July 24, 2009
by MEAT&POULTRY Staff
Call it a prime dilemma. Beef that grades Prime for its abundant flavor-imparting and tenderizing marbling has always been the beef industry’s premier product — "the Cadillac," in the words of Randy Irion, director of channel marketing for the National Cattlemen’s Beef Association — yet at the same time it’s an anomaly, even "a mistake," as one beef packer has described it. And while Prime beef offers the kind of eating experience the industry wants all beef lovers to have so that they buy more beef, the industry can’t promote Prime to the exclusion of the other major grades, Choice and Select.
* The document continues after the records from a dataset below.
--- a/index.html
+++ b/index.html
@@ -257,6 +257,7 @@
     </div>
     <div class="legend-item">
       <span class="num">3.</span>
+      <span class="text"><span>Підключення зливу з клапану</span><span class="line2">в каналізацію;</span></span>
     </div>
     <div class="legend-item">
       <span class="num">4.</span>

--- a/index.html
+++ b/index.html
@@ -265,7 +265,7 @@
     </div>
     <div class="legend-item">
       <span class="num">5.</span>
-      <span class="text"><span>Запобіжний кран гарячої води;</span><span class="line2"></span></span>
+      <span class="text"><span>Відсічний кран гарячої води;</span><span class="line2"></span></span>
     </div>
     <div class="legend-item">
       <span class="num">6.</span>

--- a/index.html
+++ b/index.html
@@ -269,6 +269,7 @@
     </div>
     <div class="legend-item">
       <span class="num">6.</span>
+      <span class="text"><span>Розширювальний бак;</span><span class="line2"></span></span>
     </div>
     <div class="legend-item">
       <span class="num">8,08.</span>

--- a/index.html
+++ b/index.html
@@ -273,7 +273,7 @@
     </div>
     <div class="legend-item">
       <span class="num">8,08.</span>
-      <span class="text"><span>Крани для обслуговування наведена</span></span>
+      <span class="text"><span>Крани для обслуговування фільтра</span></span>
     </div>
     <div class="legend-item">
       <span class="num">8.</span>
The industry’s dilemma over Prime is now highlighted by a rare increase in the amount of Prime being sold at retail. A tightened export market coupled with a fall-off in purchases by white-tablecloth steakhouses, both caused by the global recession, has forced more Prime beef into supermarkets and even discount box stores. Earlier this month, the Wall Street Journal reported Prime beef was available at Costco stores for as little as $8.99 a pound. The typical Prime price point has often been double that or even higher.
"Prime has always been a small percentage of the overall beef market," Irion told MEATPOULTRY.com. Estimates vary, but Irion says the usual measure is two percent or less. He points out that it’s not just the reduced demand from the export and steakhouse markets that have made more Prime available. "A little bit more beef is grading Prime now than has been the case in the past, and there are a couple of reasons for that. One, we’re feeding a little longer and a little more on grass now, and that’s because some areas that have suffered drought for the past few years have beautiful pasture right now," he said. "And second, I think we’re seeing the results of long-term improvements in genetics." He noted that more beef is grading Choice and Select now, too.
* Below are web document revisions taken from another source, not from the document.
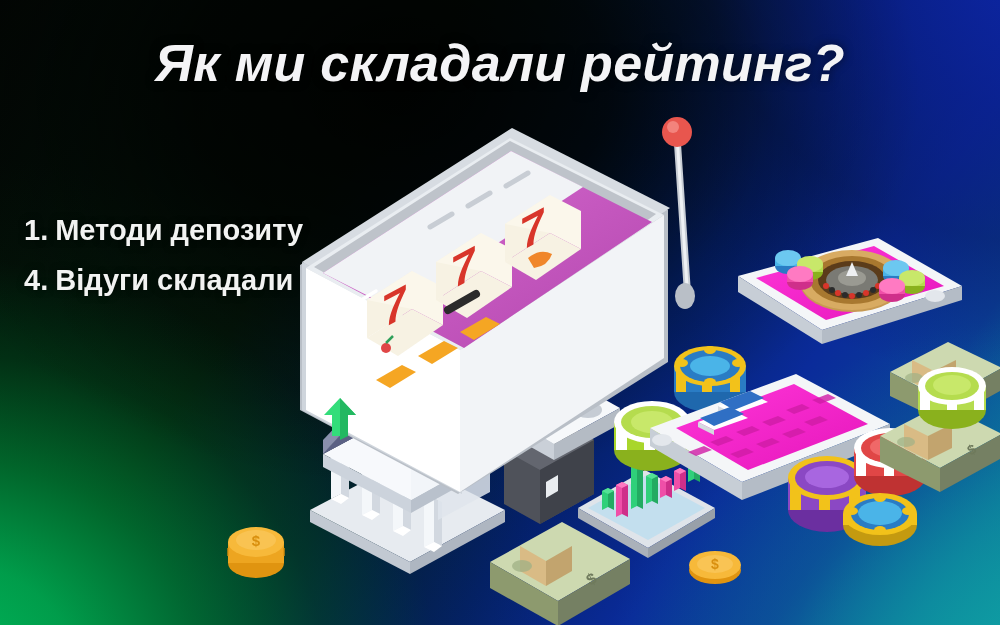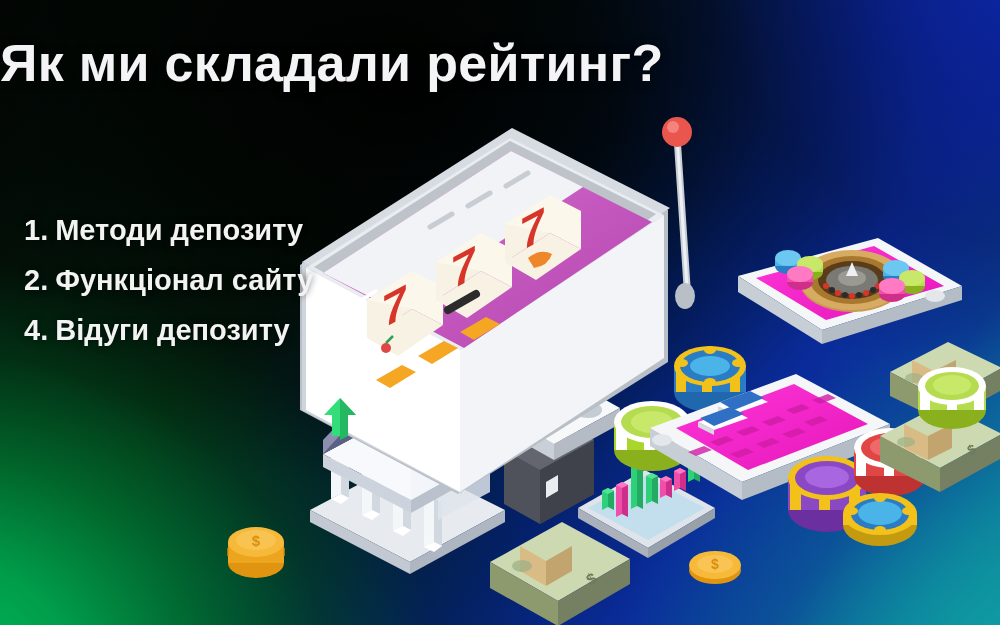--- a/index.html
+++ b/index.html
@@ -75,12 +75,14 @@
     top: 33px;
     left: 0;
     width: 100%;
+    text-align: center;
     color: #f4f4f6;
     font-size: 52px;
     font-weight: bold;
     letter-spacing: 0.3px;
     text-shadow: 0 0 10px rgba(0,0,0,0.55);
     z-index: 40;
+    font-style: italic;
   }
   .list {
     position: absolute;

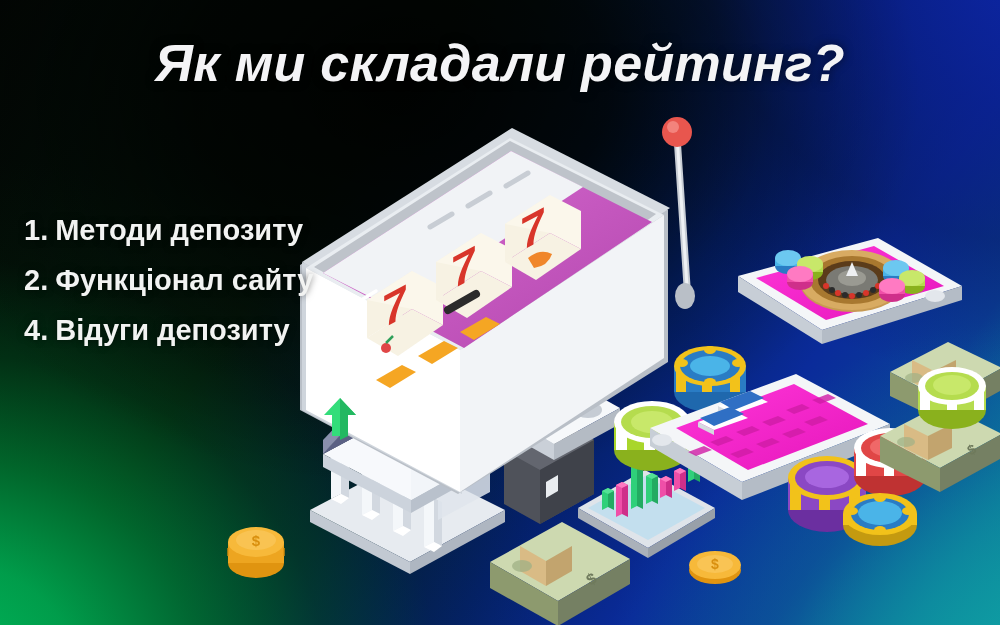--- a/index.html
+++ b/index.html
@@ -538,9 +538,6 @@
       <span class="num">1.</span><span>Методи депозиту</span>
     </div>
     <div class="list-item">
-      <span class="num">2.</span><span>Функціонал сайту</span>
-    </div>
-    <div class="list-item">
       <span class="num">4.</span><span>Відуги депозиту</span>
     </div>
   </div>

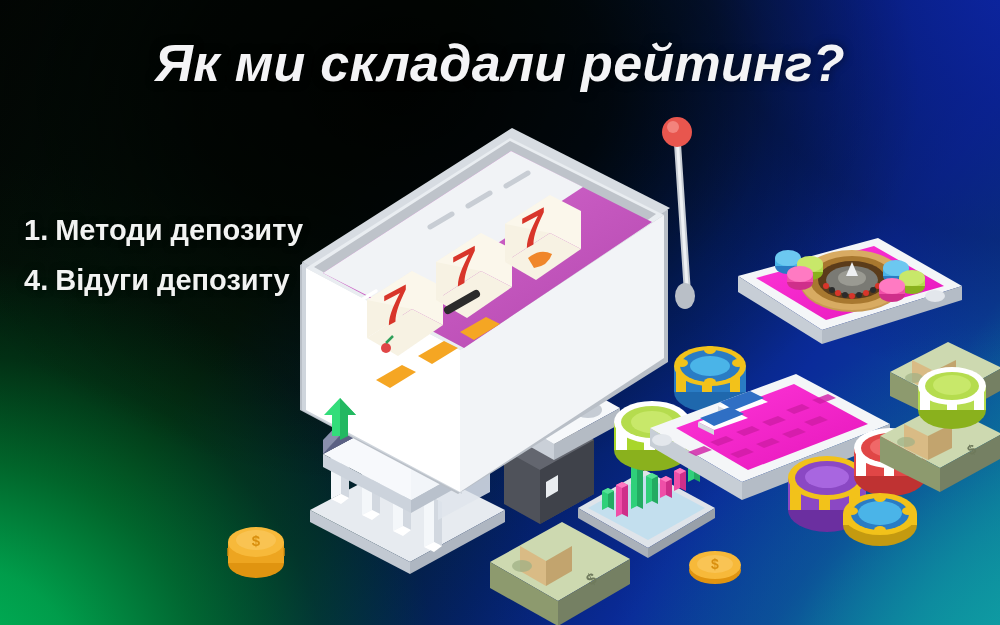--- a/index.html
+++ b/index.html
@@ -538,7 +538,7 @@
       <span class="num">1.</span><span>Методи депозиту</span>
     </div>
     <div class="list-item">
-      <span class="num">4.</span><span>Відуги депозиту</span>
+      <span class="num">4.</span><span>Відуги складали</span>
     </div>
   </div>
Still, there’s a bit of a wild-card factor. Irion likens a steer that grades Prime to the person in a family who lives to be 100 years old. "They may have eaten just a little better, they may not have smoked or had other unhealthy habits, or they may have just been a little bit lucky. It’s hard to say. It’s the same thing with Prime," he said. "We still can’t really say exactly why one animal grades Prime and another that was produced the same way grades Choice."
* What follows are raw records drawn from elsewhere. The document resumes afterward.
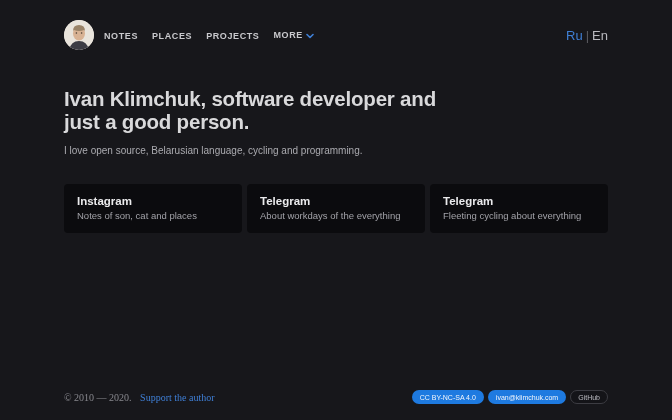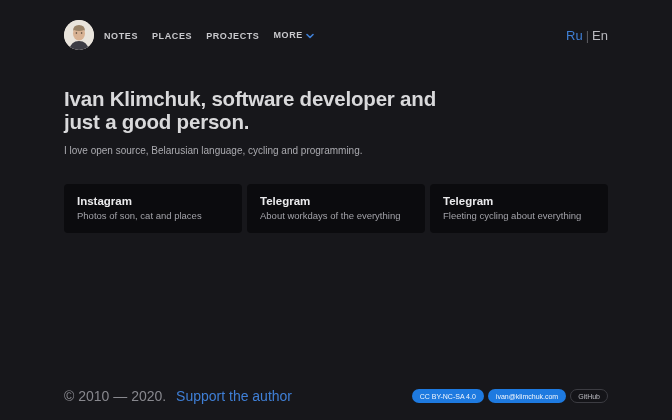--- a/index.html
+++ b/index.html
@@ -161,7 +161,7 @@
   <div class="cards">
     <div class="card">
       <div class="card-title">Instagram</div>
-      <div class="card-desc">Photos of son, cat and places</div>
+      <div class="card-desc">Notes of son, cat and places</div>
     </div>
     <div class="card">
       <div class="card-title">Telegram</div>

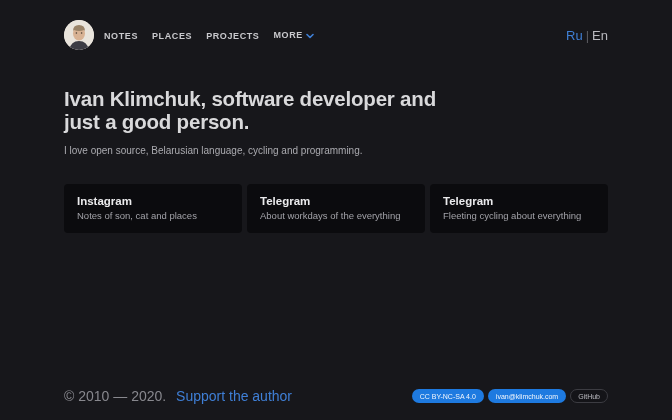--- a/index.html
+++ b/index.html
@@ -98,7 +98,7 @@
     align-items: center;
     justify-content: space-between;
   }
-  .footer-left { font-size: 14px; color: #88888e; }
+  .footer-left { font-size: 10px; color: #88888e; font-family: Liberation Serif, serif; }
   .support-link { color: #3f7fd6; cursor: pointer; margin-left: 6px; }
   .footer-badges { display: flex; align-items: center; gap: 4px; }
   .badge {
He calls Prime meat the beef industry’s "reserve" product, in the way reserve wines are often the best made by a winery. Yet the check-off program for beef promotion, which draws its funding from all beef producers, "can’t really promote Prime exclusively," commented Irion. Doing so would take away from promotions from far more abundant Choice and Select, and there’s always the danger that a consumer expects a Prime eating experience from beef that graded Select — "Not that there’s anything wrong with Select," Irion hastened to add. "It’s wonderful beef. It just doesn’t have the marbling that Prime has."